[Content revision data]
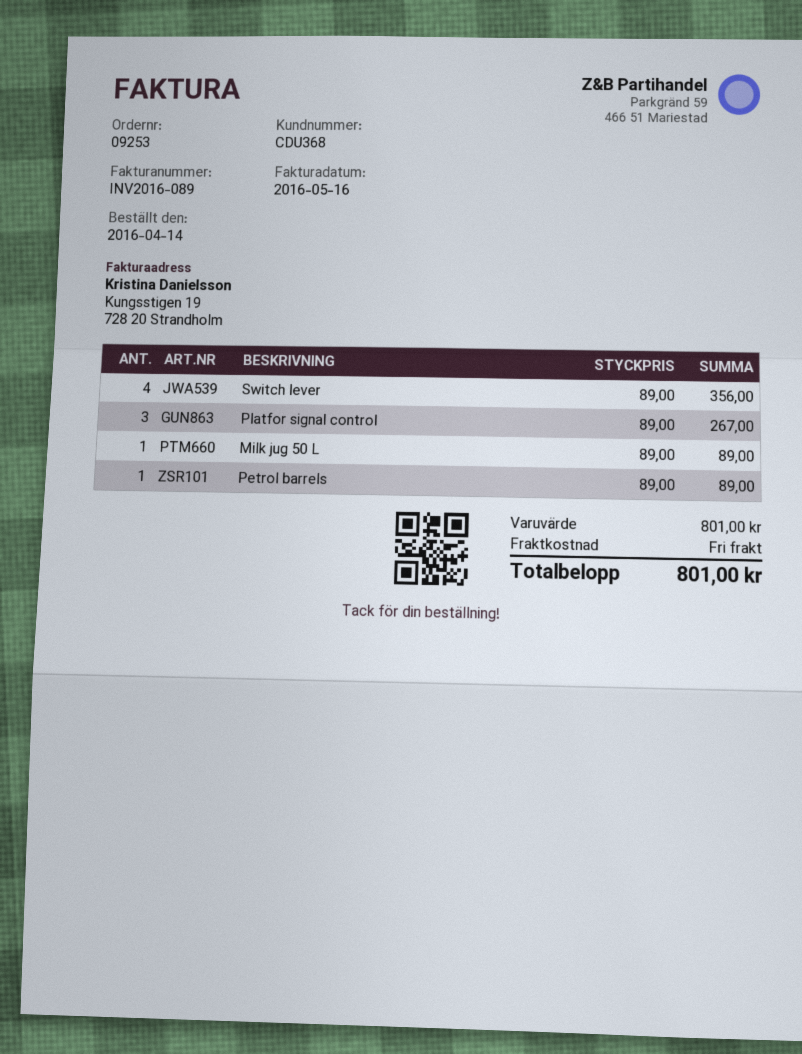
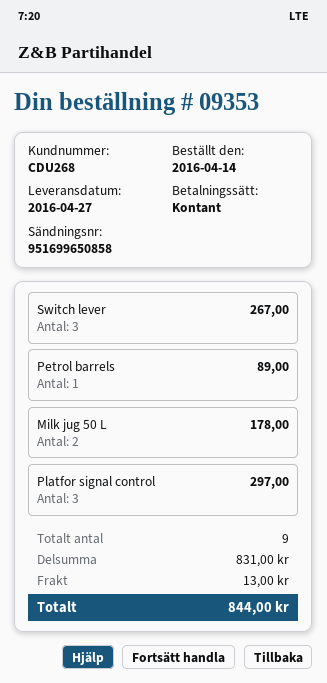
order number: 09253 -> 09353
customer number: CDU368 -> CDU268
Switch lever: 4 for 356.00 -> 3 for 267.00
Platfor signal control: 3 for 267.00 -> 3 for 297.00
Milk jug 50 L: 1 for 89.00 -> 2 for 178.00
subtotal: 801.00 -> 831.00
shipping: 0.00 -> 13.00
total: 801.00 -> 844.00

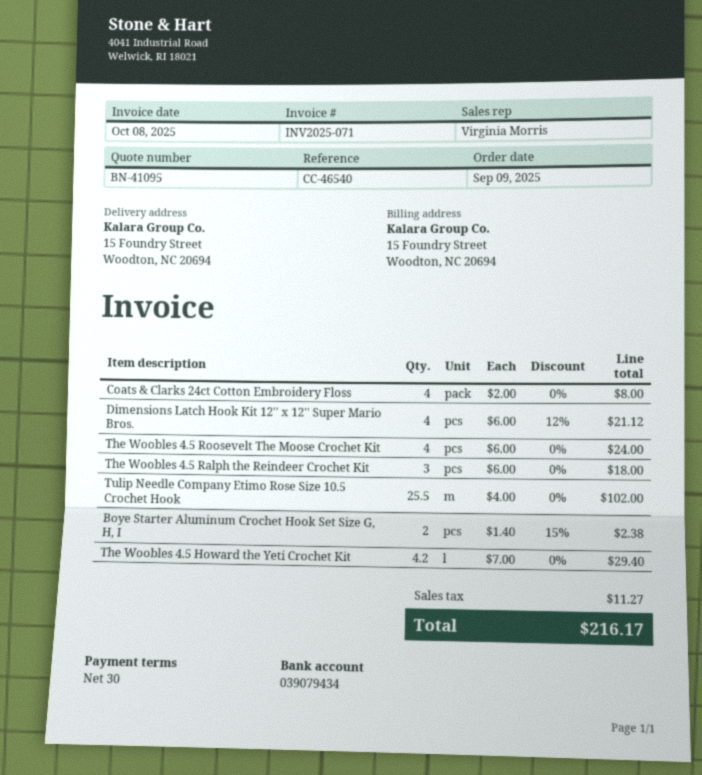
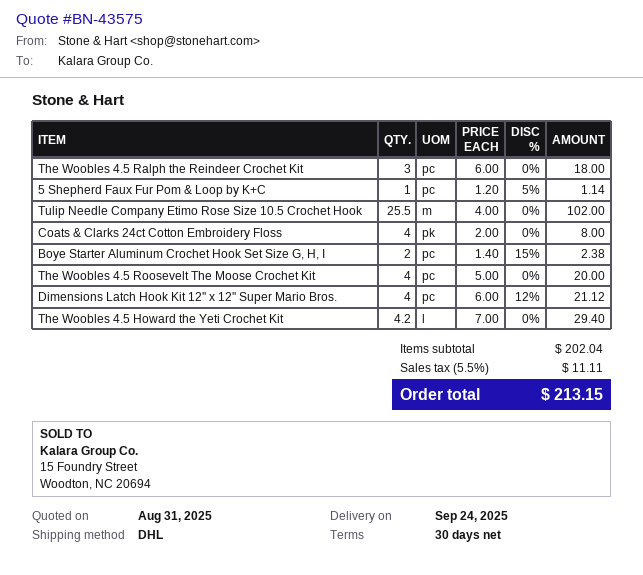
quote number: BN-41095 -> BN-43575
The Woobles 4.5 Roosevelt The Moose Crochet Kit: 4 x 6.00 = 24.00 -> 4 x 5.00 = 20.00
5 Shepherd Faux Fur Pom & Loop by K+C: none -> 1 x 1.20 - 5% = 1.14
tax: 11.27 -> 11.11
total: 216.17 -> 213.15

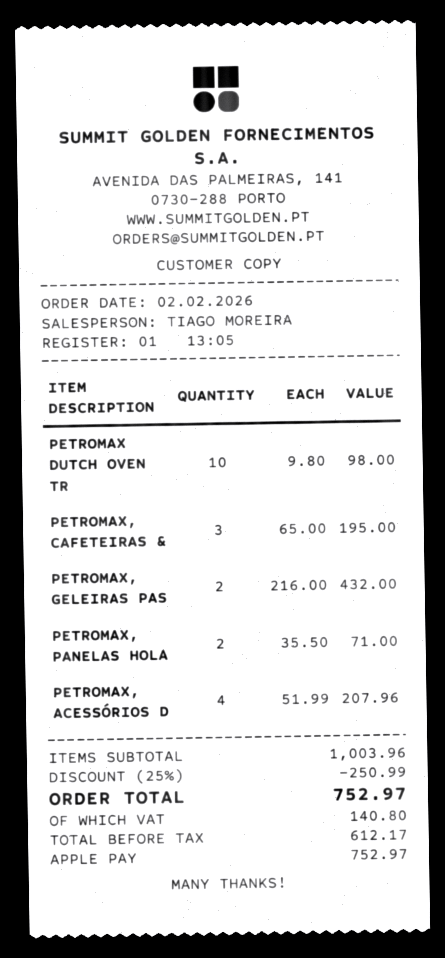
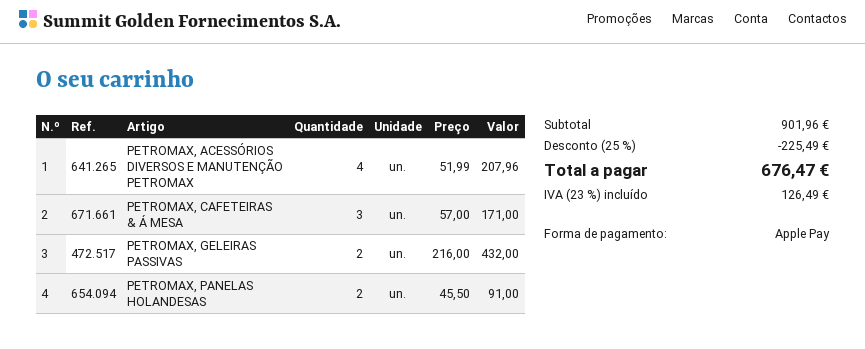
PETROMAX DUTCH OVEN TR: 10 x 9.80 = 98.00 -> none
PETROMAX, CAFETEIRAS &: 3 x 65.00 = 195.00 -> 3 x 57.00 = 171.00
PETROMAX, PANELAS HOLA: 2 x 35.50 = 71.00 -> 2 x 45.50 = 91.00
subtotal: 1003.96 -> 901.96
discount: 25% = 250.99 -> 25% = 225.49
tax: 140.80 -> 126.49
total: 752.97 -> 676.47

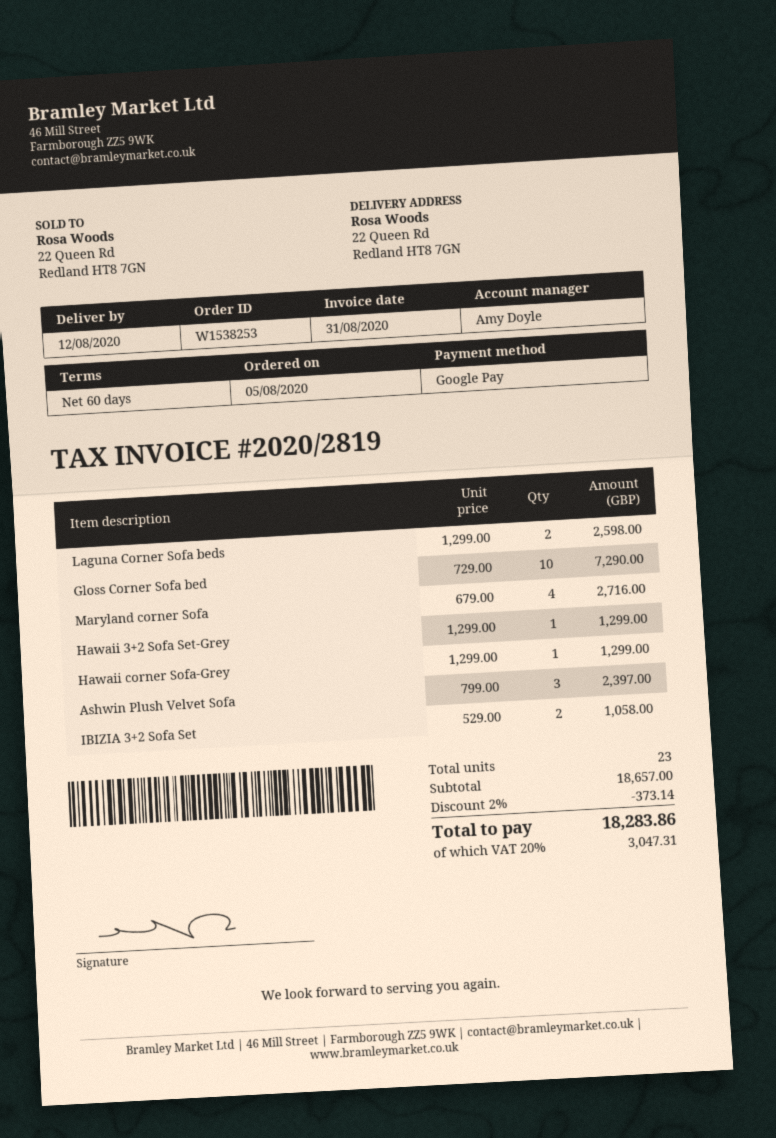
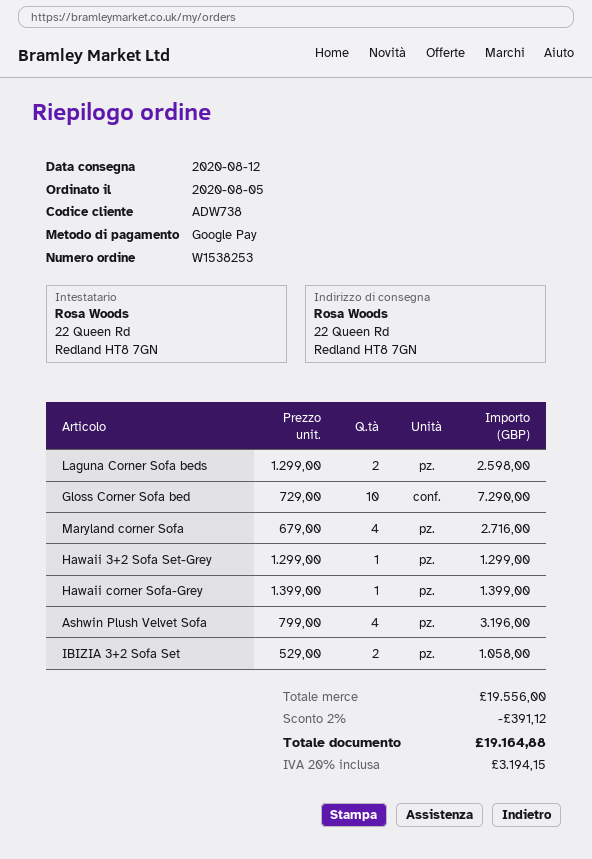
Hawaii corner Sofa-Grey: 1 x 1299.00 = 1299.00 -> 1 x 1399.00 = 1399.00
Ashwin Plush Velvet Sofa: 3 x 799.00 = 2397.00 -> 4 x 799.00 = 3196.00
subtotal: 18657.00 -> 19556.00
discount: 2% = 373.14 -> 2% = 391.12
tax: 20% = 3047.31 -> 20% = 3194.15
total: 18283.86 -> 19164.88

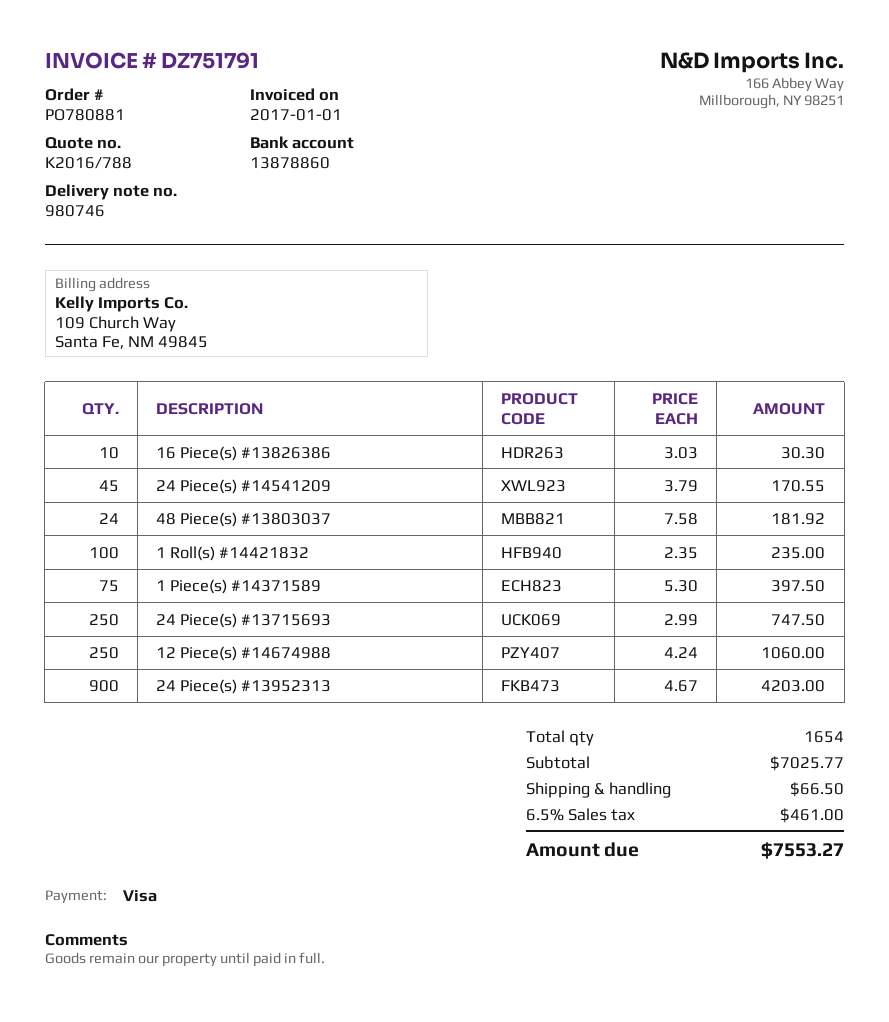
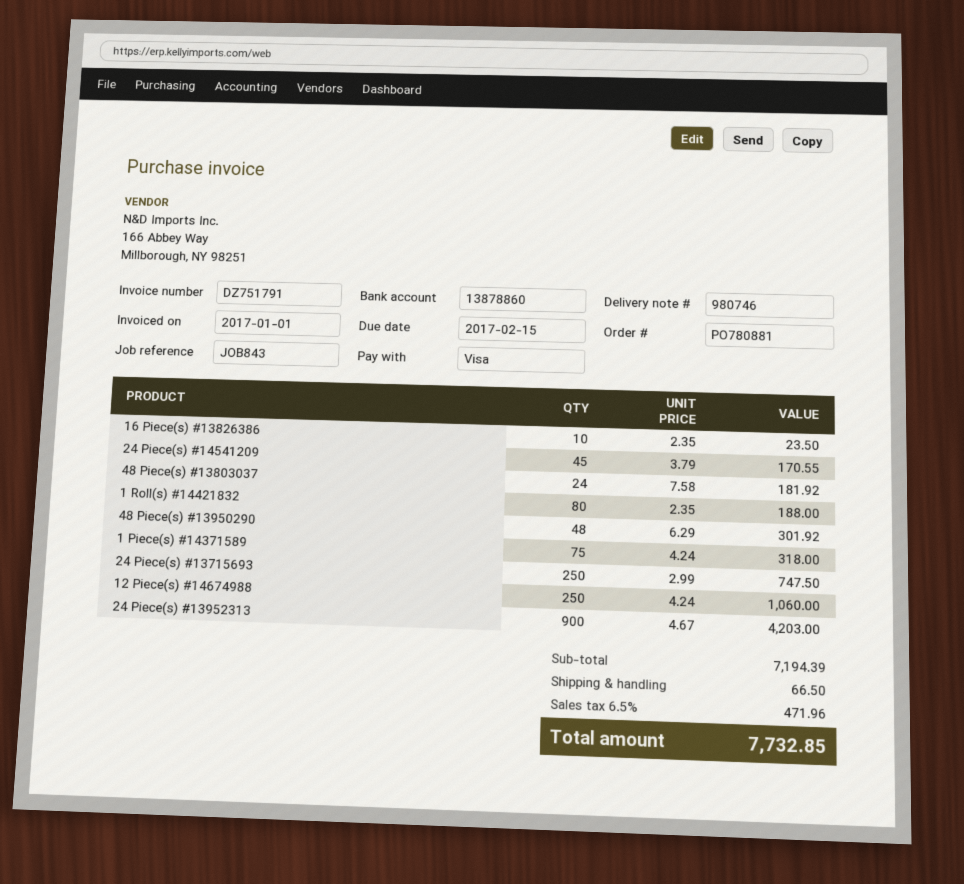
16 Piece(s) #13826386: 10 x 3.03 = 30.30 -> 10 x 2.35 = 23.50
1 Roll(s) #14421832: 100 x 2.35 = 235.00 -> 80 x 2.35 = 188.00
1 Piece(s) #14371589: 75 x 5.30 = 397.50 -> 75 x 4.24 = 318.00
48 Piece(s) #13950290: none -> 48 x 6.29 = 301.92
subtotal: 7025.77 -> 7194.39
tax: 6.5% = 461.00 -> 6.5% = 471.96
total: 7553.27 -> 7732.85

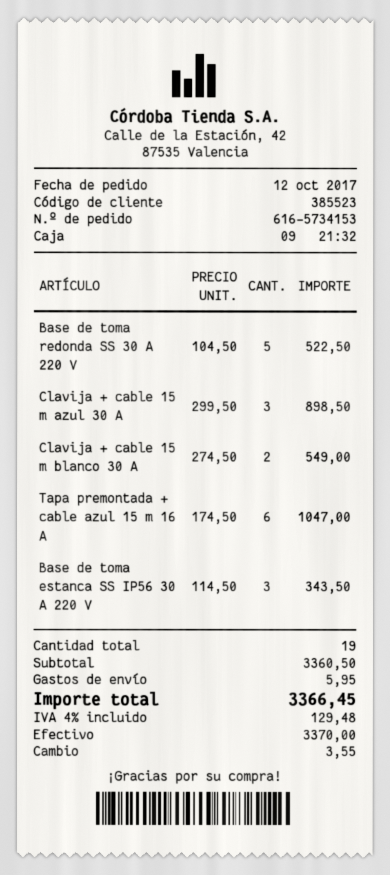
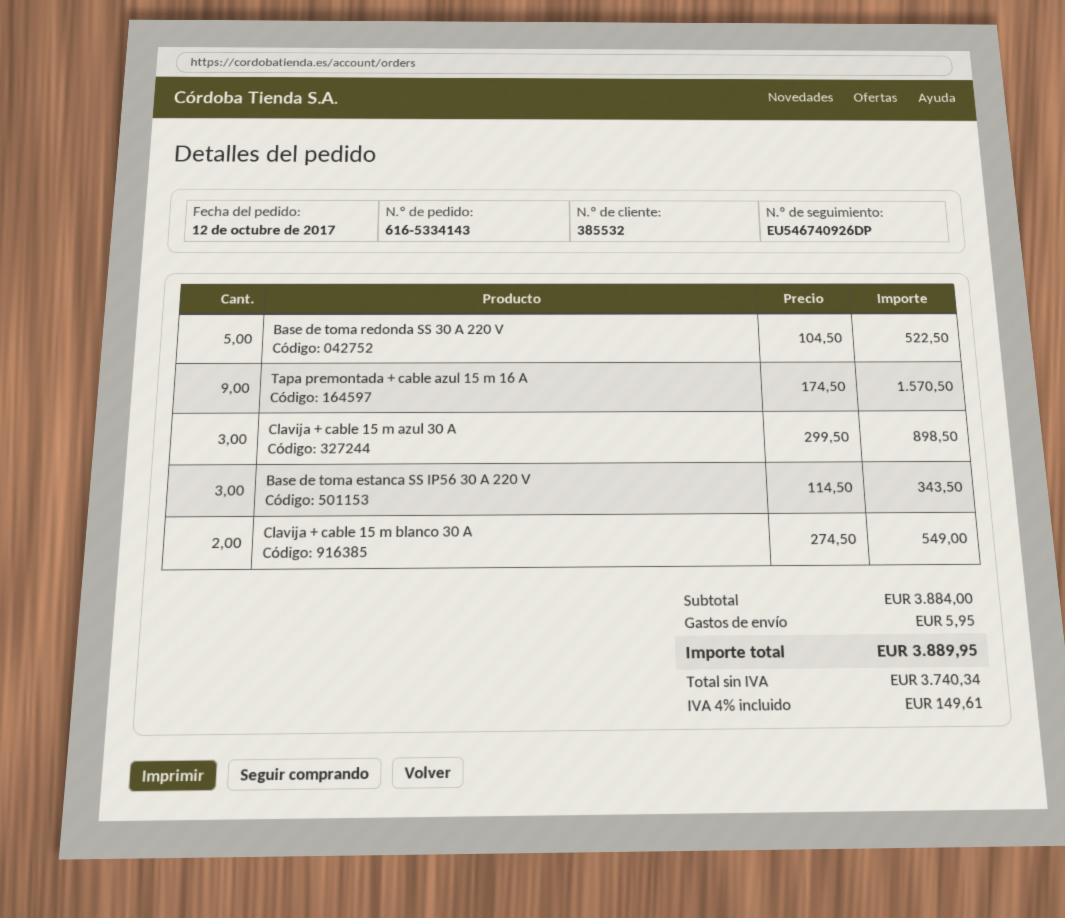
order number: 616-5734153 -> 616-5334143
customer number: 385523 -> 385532
Tapa premontada + cable azul 15 m 16 A: 6 x 174.50 = 1047.00 -> 9 x 174.50 = 1570.50
subtotal: 3360.50 -> 3884.00
tax: 4% = 129.48 -> 4% = 149.61
total: 3366.45 -> 3889.95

=== Exercise instructions ===
Check each line above for the word "number" and copy every line that has it.

=== Answer box ===
order number: 09253 -> 09353
customer number: CDU368 -> CDU268
quote number: BN-41095 -> BN-43575
order number: 616-5734153 -> 616-5334143
customer number: 385523 -> 385532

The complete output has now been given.